- **Exercise objective**: The full listing, written out exactly and without images, is the expected result.
BEGIN
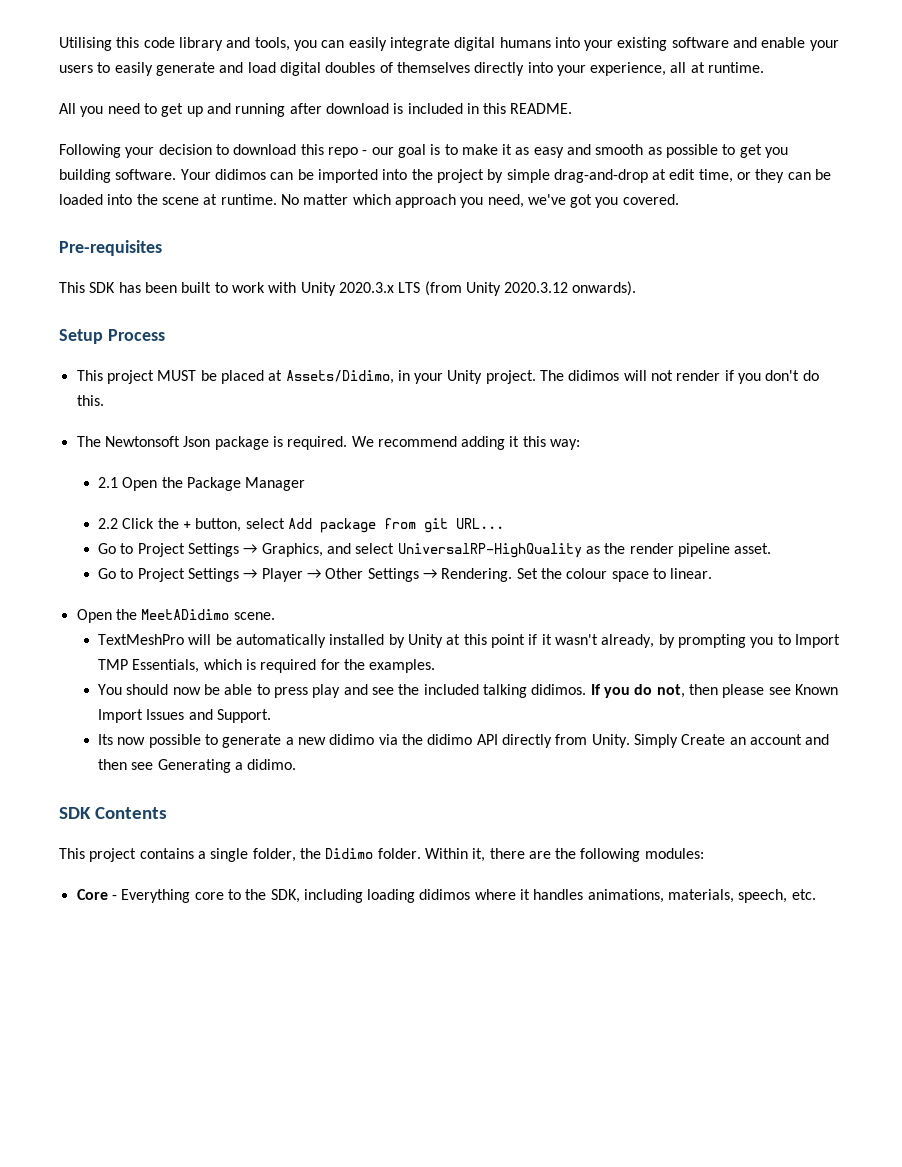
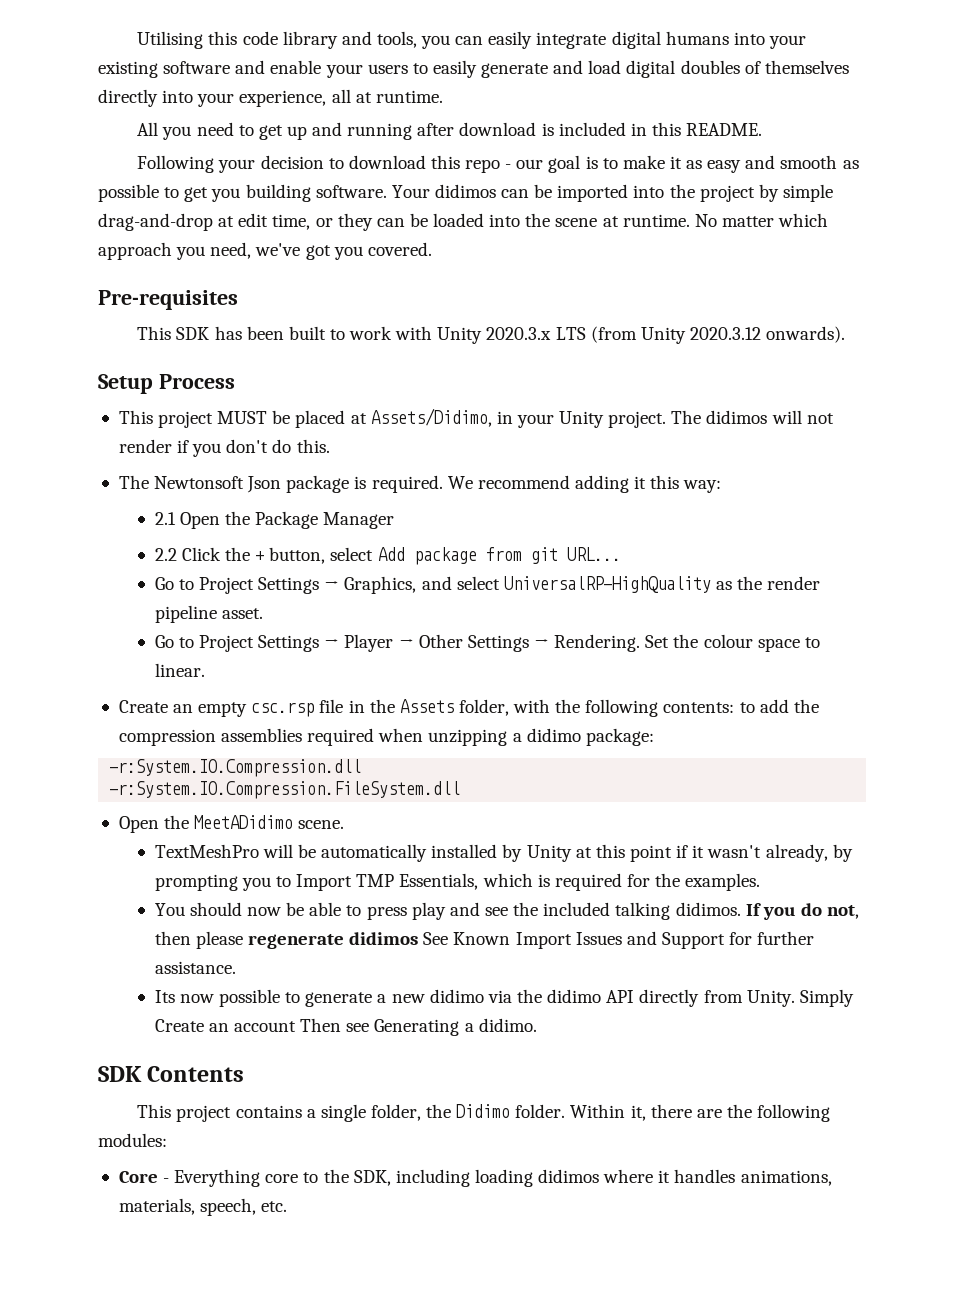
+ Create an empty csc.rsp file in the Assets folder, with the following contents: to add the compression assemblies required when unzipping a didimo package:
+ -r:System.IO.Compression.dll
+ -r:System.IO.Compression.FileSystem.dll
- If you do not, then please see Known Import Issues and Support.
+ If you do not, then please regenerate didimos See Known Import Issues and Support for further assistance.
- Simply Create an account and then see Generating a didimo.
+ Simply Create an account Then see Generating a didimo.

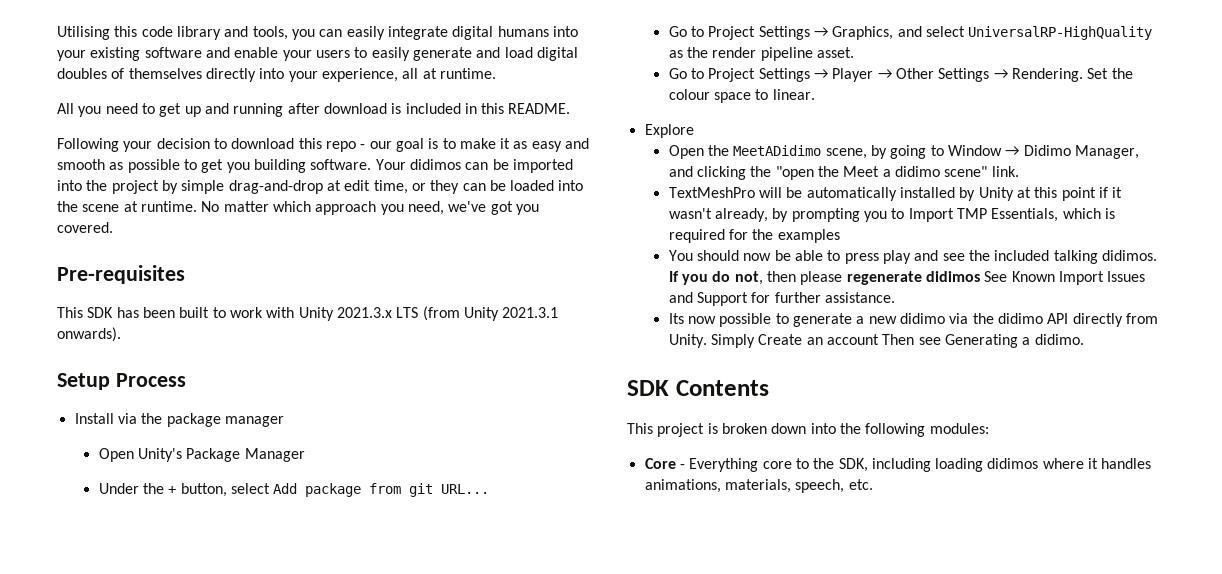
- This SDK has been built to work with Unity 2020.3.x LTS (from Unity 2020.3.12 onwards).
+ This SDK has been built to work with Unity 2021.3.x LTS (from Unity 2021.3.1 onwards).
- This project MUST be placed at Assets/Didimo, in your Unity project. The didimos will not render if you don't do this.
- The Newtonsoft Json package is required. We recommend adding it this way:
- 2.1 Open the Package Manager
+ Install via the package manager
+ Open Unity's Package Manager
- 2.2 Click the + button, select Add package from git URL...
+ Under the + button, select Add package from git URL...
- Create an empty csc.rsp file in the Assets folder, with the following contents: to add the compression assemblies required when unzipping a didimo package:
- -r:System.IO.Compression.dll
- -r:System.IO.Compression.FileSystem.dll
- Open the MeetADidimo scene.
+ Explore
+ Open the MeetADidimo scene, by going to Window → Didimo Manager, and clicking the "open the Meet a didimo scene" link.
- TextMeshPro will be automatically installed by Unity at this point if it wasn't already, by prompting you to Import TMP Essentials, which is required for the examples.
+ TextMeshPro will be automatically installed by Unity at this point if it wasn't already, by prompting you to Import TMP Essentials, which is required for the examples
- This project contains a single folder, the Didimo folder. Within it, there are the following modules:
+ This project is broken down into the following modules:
END
- **Output for this exercise**:
+ Create an empty csc.rsp file in the Assets folder, with the following contents: to add the compression assemblies required when unzipping a didimo package:
+ -r:System.IO.Compression.dll
+ -r:System.IO.Compression.FileSystem.dll
- If you do not, then please see Known Import Issues and Support.
+ If you do not, then please regenerate didimos See Known Import Issues and Support for further assistance.
- Simply Create an account and then see Generating a didimo.
+ Simply Create an account Then see Generating a didimo.

- This SDK has been built to work with Unity 2020.3.x LTS (from Unity 2020.3.12 onwards).
+ This SDK has been built to work with Unity 2021.3.x LTS (from Unity 2021.3.1 onwards).
- This project MUST be placed at Assets/Didimo, in your Unity project. The didimos will not render if you don't do this.
- The Newtonsoft Json package is required. We recommend adding it this way:
- 2.1 Open the Package Manager
+ Install via the package manager
+ Open Unity's Package Manager
- 2.2 Click the + button, select Add package from git URL...
+ Under the + button, select Add package from git URL...
- Create an empty csc.rsp file in the Assets folder, with the following contents: to add the compression assemblies required when unzipping a didimo package:
- -r:System.IO.Compression.dll
- -r:System.IO.Compression.FileSystem.dll
- Open the MeetADidimo scene.
+ Explore
+ Open the MeetADidimo scene, by going to Window → Didimo Manager, and clicking the "open the Meet a didimo scene" link.
- TextMeshPro will be automatically installed by Unity at this point if it wasn't already, by prompting you to Import TMP Essentials, which is required for the examples.
+ TextMeshPro will be automatically installed by Unity at this point if it wasn't already, by prompting you to Import TMP Essentials, which is required for the examples
- This project contains a single folder, the Didimo folder. Within it, there are the following modules:
+ This project is broken down into the following modules:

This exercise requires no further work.